Centro de Biología Molecular Severo Ochoa (CSIC-UAM), Genomic and NGS Facility (GENGS), 28049 Madrid, Spain.
Genes (Basel). 2023 Aug 17;14(8):1637. doi: 10.3390/genes14081637.
Advances in next-generation sequencing methodologies have facilitated the assembly of an ever-increasing number of genomes. Gene annotations are typically conducted via specialized software, but the most accurate results require additional manual curation that incorporates insights derived from functional and bioinformatic analyses (e.g., transcriptomics, proteomics, and phylogenetics). In this study, we improved the annotation of the (strain HU3) genome using publicly available data from the deep sequencing of ribosome-protected mRNA fragments (Ribo-Seq). As a result of this analysis, we uncovered 70 previously non-annotated protein-coding genes and improved the annotation of around 600 genes. Additionally, we present evidence for small upstream open reading frames (uORFs) in a significant number of transcripts, indicating their potential role in the translational regulation of gene expression. The bioinformatics pipelines developed for these analyses can be used to improve the genome annotations of other organisms for which Ribo-Seq data are available. The improvements provided by these studies will bring us closer to the ultimate goal of a complete and accurately annotated genome and will enhance future transcriptomics, proteomics, and genetics studies.

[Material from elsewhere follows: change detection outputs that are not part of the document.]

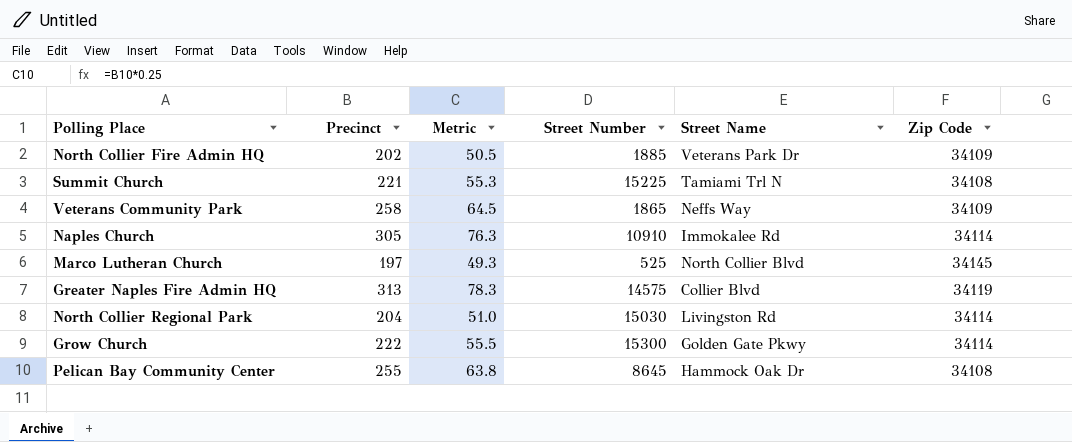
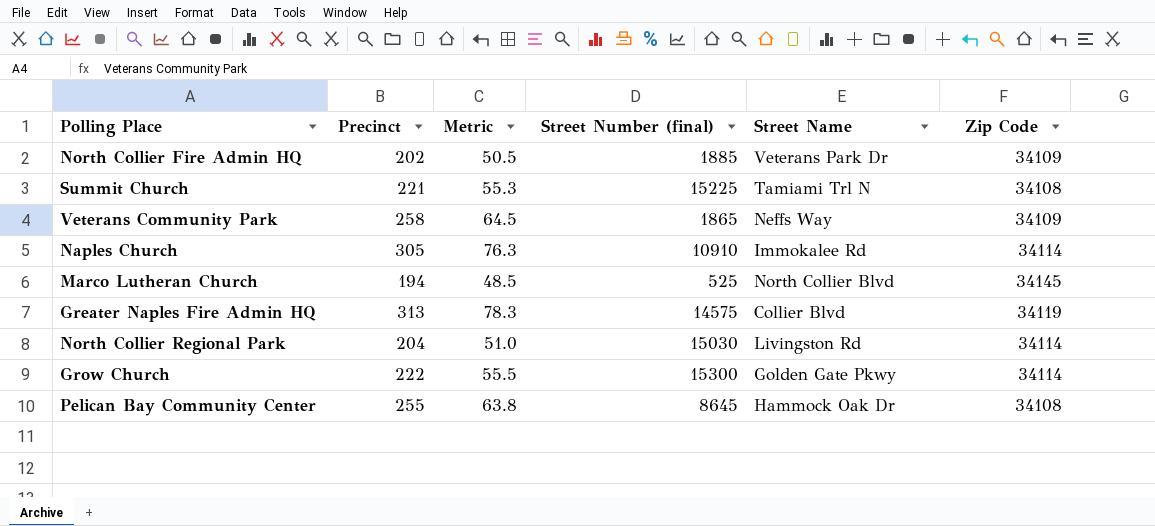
column name: Street Number -> Street Number (final)
Marco Lutheran Church | Precinct: 197 -> 194
Marco Lutheran Church | Metric: 49.3 -> 48.5

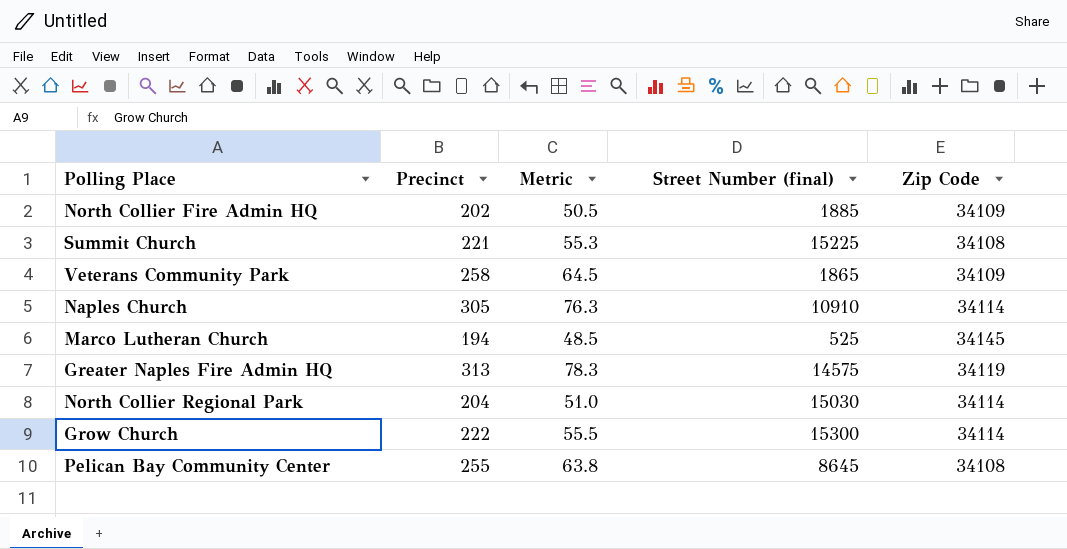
column Street Name | position: 5 -> none

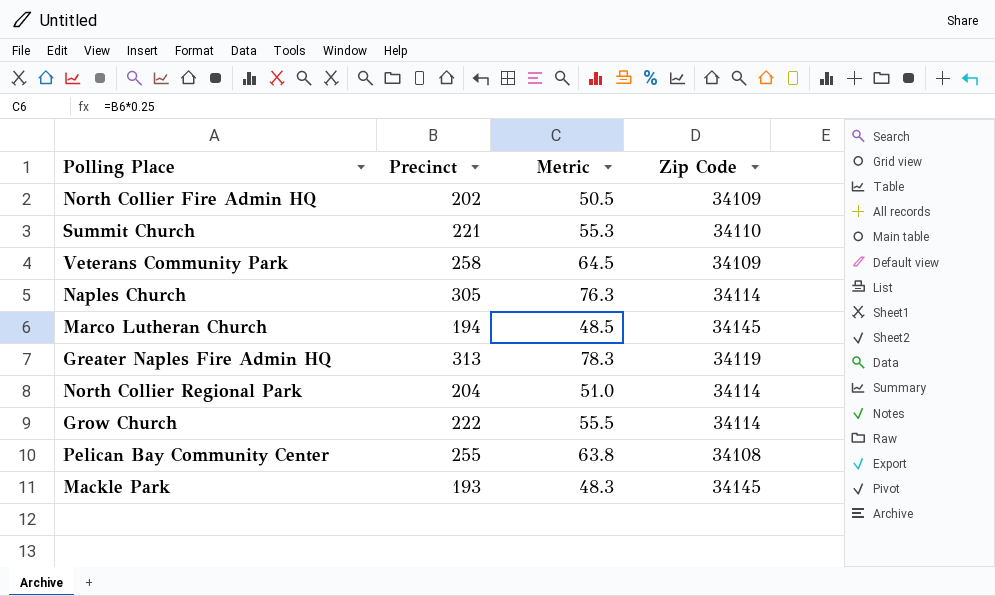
column Street Number (final) | position: 4 -> none
Summit Church | Zip Code: 34108 -> 34110
row Mackle Park: none -> 193 | 48.3 | 34145

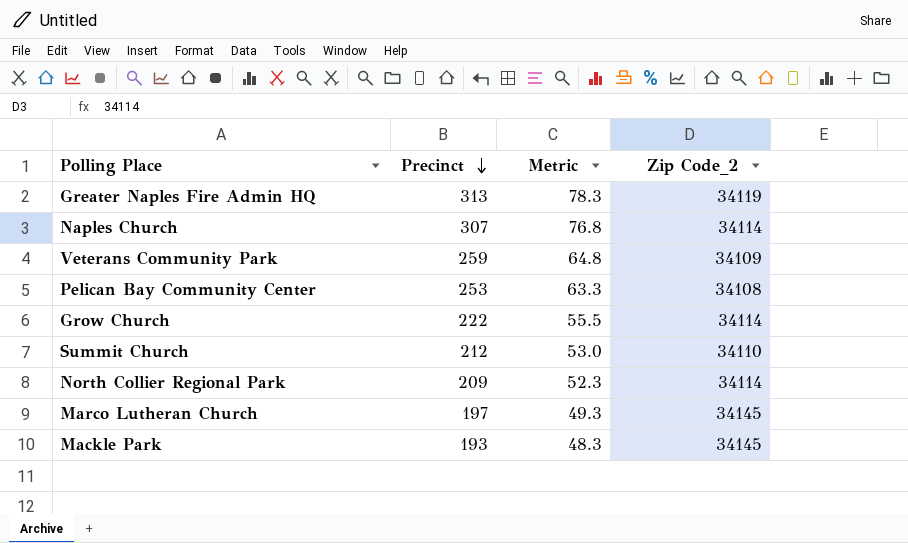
row order: none -> Precinct descending
column name: Zip Code -> Zip Code_2
row North Collier Fire Admin HQ: 202 | 50.5 | 34109 -> none
Naples Church | Precinct: 305 -> 307
Naples Church | Metric: 76.3 -> 76.8
Veterans Community Park | Precinct: 258 -> 259
Veterans Community Park | Metric: 64.5 -> 64.8
Pelican Bay Community Center | Precinct: 255 -> 253
Pelican Bay Community Center | Metric: 63.8 -> 63.3
Summit Church | Precinct: 221 -> 212
Summit Church | Metric: 55.3 -> 53.0
North Collier Regional Park | Precinct: 204 -> 209
North Collier Regional Park | Metric: 51.0 -> 52.3
Marco Lutheran Church | Precinct: 194 -> 197
Marco Lutheran Church | Metric: 48.5 -> 49.3

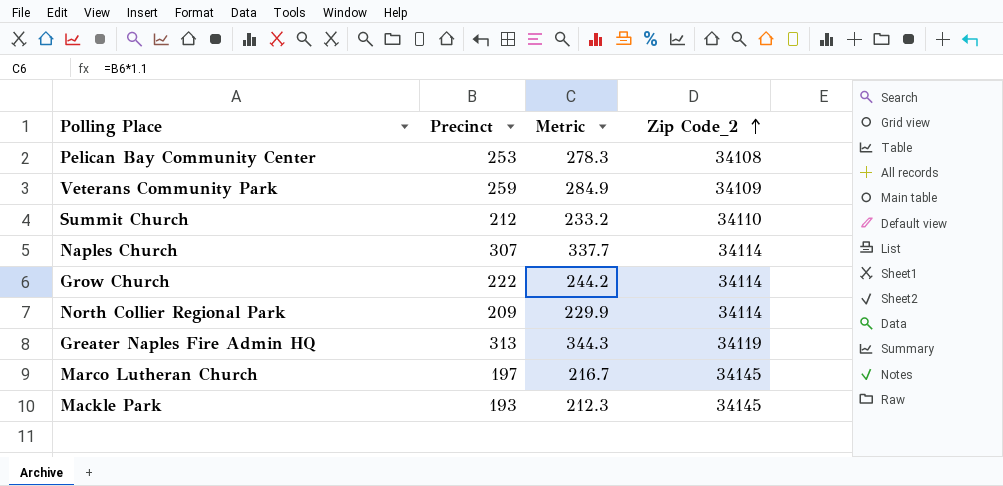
row order: Precinct descending -> Zip Code_2 ascending
column Metric | formula: [Precinct] * 0.25 -> [Precinct] * 1.1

下一代测序方法的进步促进了越来越多基因组的组装。基因注释通常通过专门的软件进行,但最准确的结果需要额外的手动整理,其中包括从功能和生物信息学分析(例如转录组学、蛋白质组学和系统发生学)中得出的见解。在这项研究中,我们使用核糖体保护 mRNA 片段(Ribo-Seq)深度测序的公开数据改进了 (菌株 HU3) 基因组的注释。通过这项分析,我们发现了 70 个以前未注释的蛋白质编码基因,并改进了大约 600 个基因的注释。此外,我们还提供了大量转录物中小的上游开放阅读框 (uORFs) 的证据,表明它们在基因表达的翻译调控中可能发挥作用。为这些分析开发的生物信息学管道可用于改进具有 Ribo-Seq 数据的其他生物体的基因组注释。这些研究提供的改进将使我们更接近最终目标,即获得一个完整且准确注释的 基因组,并将增强未来的转录组学、蛋白质组学和遗传学研究。